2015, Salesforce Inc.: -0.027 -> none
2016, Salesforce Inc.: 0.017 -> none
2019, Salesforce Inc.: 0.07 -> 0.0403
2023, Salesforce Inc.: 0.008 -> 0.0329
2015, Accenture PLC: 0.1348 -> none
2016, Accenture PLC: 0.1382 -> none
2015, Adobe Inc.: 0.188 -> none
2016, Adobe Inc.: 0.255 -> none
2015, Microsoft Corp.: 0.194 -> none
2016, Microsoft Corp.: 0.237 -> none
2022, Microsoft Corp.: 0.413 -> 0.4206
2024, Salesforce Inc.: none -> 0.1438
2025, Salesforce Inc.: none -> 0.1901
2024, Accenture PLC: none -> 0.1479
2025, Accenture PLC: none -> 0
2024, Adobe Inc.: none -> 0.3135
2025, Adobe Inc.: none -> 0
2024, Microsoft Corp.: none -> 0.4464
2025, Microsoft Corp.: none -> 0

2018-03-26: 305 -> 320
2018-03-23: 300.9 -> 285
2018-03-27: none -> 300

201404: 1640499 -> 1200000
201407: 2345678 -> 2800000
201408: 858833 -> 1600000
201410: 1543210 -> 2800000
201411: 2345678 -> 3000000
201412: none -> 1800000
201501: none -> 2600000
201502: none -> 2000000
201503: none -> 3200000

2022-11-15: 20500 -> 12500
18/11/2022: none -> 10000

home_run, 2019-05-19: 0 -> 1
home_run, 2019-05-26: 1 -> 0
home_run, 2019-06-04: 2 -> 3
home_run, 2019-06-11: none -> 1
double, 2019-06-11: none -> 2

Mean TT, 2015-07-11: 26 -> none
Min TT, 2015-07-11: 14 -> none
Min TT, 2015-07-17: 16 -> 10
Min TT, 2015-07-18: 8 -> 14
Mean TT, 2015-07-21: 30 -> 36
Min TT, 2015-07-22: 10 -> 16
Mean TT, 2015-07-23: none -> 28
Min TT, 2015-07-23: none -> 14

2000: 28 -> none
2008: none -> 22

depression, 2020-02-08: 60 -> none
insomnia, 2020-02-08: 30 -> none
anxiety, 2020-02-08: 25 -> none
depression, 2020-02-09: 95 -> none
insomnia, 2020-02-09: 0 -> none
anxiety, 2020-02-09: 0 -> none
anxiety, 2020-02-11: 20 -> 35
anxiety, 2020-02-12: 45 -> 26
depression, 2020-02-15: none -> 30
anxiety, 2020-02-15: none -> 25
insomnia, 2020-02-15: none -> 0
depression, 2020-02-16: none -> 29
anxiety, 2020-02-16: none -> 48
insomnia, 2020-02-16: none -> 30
-*-*-
> Work to complete: Repeat exactly the lines above from the one with "2015, Accenture PLC: 0.1348 -> none" up to and including the one with "double, 2019-06-11: none -> 2". No other line belongs in the reply.

> Solution to this problem:
2015, Accenture PLC: 0.1348 -> none
2016, Accenture PLC: 0.1382 -> none
2015, Adobe Inc.: 0.188 -> none
2016, Adobe Inc.: 0.255 -> none
2015, Microsoft Corp.: 0.194 -> none
2016, Microsoft Corp.: 0.237 -> none
2022, Microsoft Corp.: 0.413 -> 0.4206
2024, Salesforce Inc.: none -> 0.1438
2025, Salesforce Inc.: none -> 0.1901
2024, Accenture PLC: none -> 0.1479
2025, Accenture PLC: none -> 0
2024, Adobe Inc.: none -> 0.3135
2025, Adobe Inc.: none -> 0
2024, Microsoft Corp.: none -> 0.4464
2025, Microsoft Corp.: none -> 0

2018-03-26: 305 -> 320
2018-03-23: 300.9 -> 285
2018-03-27: none -> 300

201404: 1640499 -> 1200000
201407: 2345678 -> 2800000
201408: 858833 -> 1600000
201410: 1543210 -> 2800000
201411: 2345678 -> 3000000
201412: none -> 1800000
201501: none -> 2600000
201502: none -> 2000000
201503: none -> 3200000

2022-11-15: 20500 -> 12500
18/11/2022: none -> 10000

home_run, 2019-05-19: 0 -> 1
home_run, 2019-05-26: 1 -> 0
home_run, 2019-06-04: 2 -> 3
home_run, 2019-06-11: none -> 1
double, 2019-06-11: none -> 2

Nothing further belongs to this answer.